Duke University Medical Center, Durham, NC 27708, USA.
Annals of Behavioral Medicine (Impact Factor: 4.2). 07/2006; 31(3):195-204. DOI: 10.1207/s15324796abm3103_1
Source: PubMed


Relatively little research has examined cognitive processes that may impact psychological adaptation in older long-term breast cancer survivors (BCS).
This study investigated the strength of a conceptual model based on the literature and Uncertainty in Illness Theories which proposes that negative mood state and personal growth in older long-term White and African American BCS would be predicted by the combined influences of demographic and disease variables, social support, religious participation, and cognitive processes (uncertainty, catastrophizing, troublesome thoughts, and cognitive reframing).
Baseline data were gathered from 524 BCS (369 Whites and 155 African Americans, 5-9 years postdiagnosis) prior to their participating in an uncertainty management intervention program. The conceptual model was tested using structural equation modeling.
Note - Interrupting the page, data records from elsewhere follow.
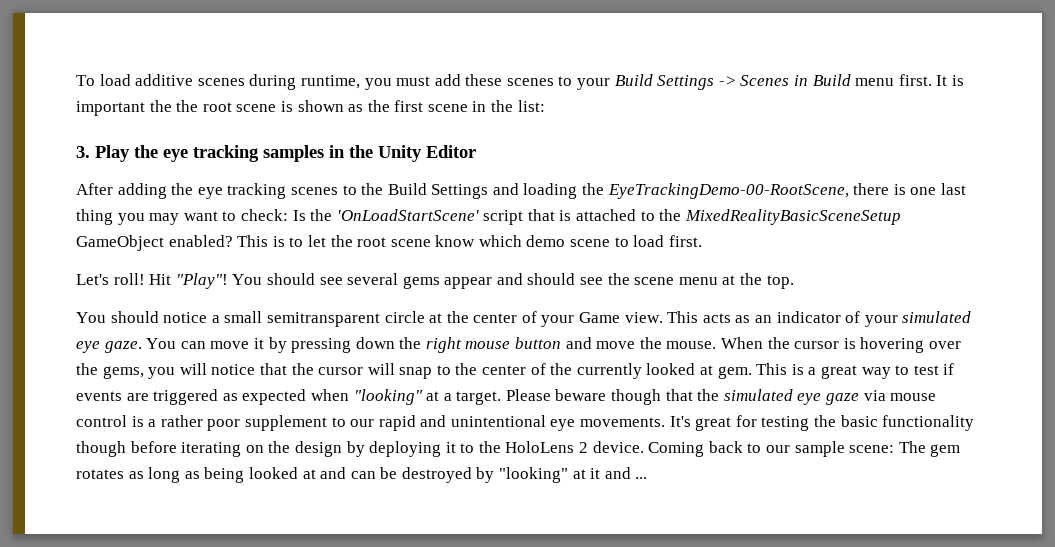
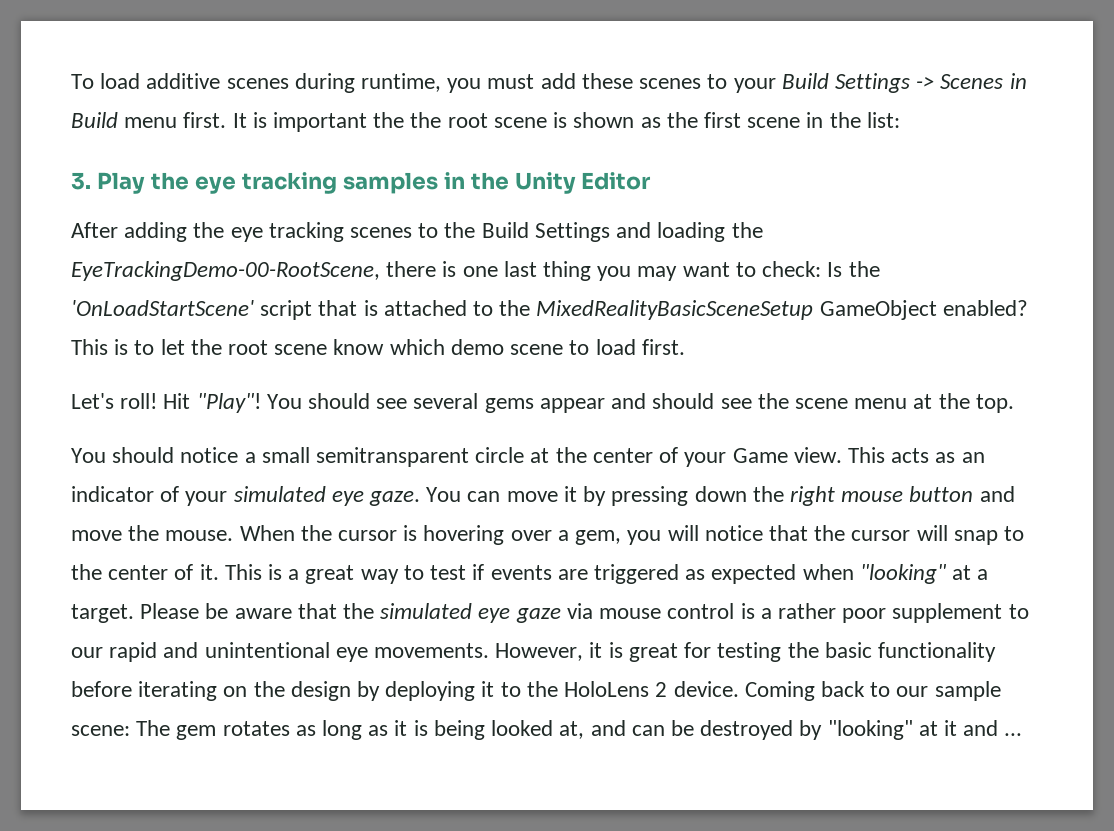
- When the cursor is hovering over the gems, you will notice that the cursor will snap to the center of the currently looked at gem.
+ When the cursor is hovering over a gem, you will notice that the cursor will snap to the center of it.
- Please beware though that the simulated eye gaze via mouse control is a rather poor supplement to our rapid and unintentional eye movements.
+ Please be aware that the simulated eye gaze via mouse control is a rather poor supplement to our rapid and unintentional eye movements.
- It's great for testing the basic functionality though before iterating on the design by deploying it to the HoloLens 2 device.
+ However, it is great for testing the basic functionality before iterating on the design by deploying it to the HoloLens 2 device.
- Coming back to our sample scene: The gem rotates as long as being looked at and can be destroyed by "looking" at it and ...
+ Coming back to our sample scene: The gem rotates as long as it is being looked at, and can be destroyed by "looking" at it and ...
The multigroup model showed good fit to the data and explained substantial variance in negative mood state and personal growth. Cognitive processes showed both direct and indirect effects on outcomes in the expected directions. Several ethnic differences were found: African Americans were more negatively affected by comorbidities and Whites by symptom distress, whereas cognitive reframing was a stronger predictor of personal growth for African Americans than Whites.
This is one of the first studies to explore predictors of both negative mood and personal growth in a multiethnic sample of BCS. These findings suggest that cognitive processes play an important role in psychological adaptation to breast cancer survivorship. These processes are amenable to change, suggesting a logical target for intervention with this population.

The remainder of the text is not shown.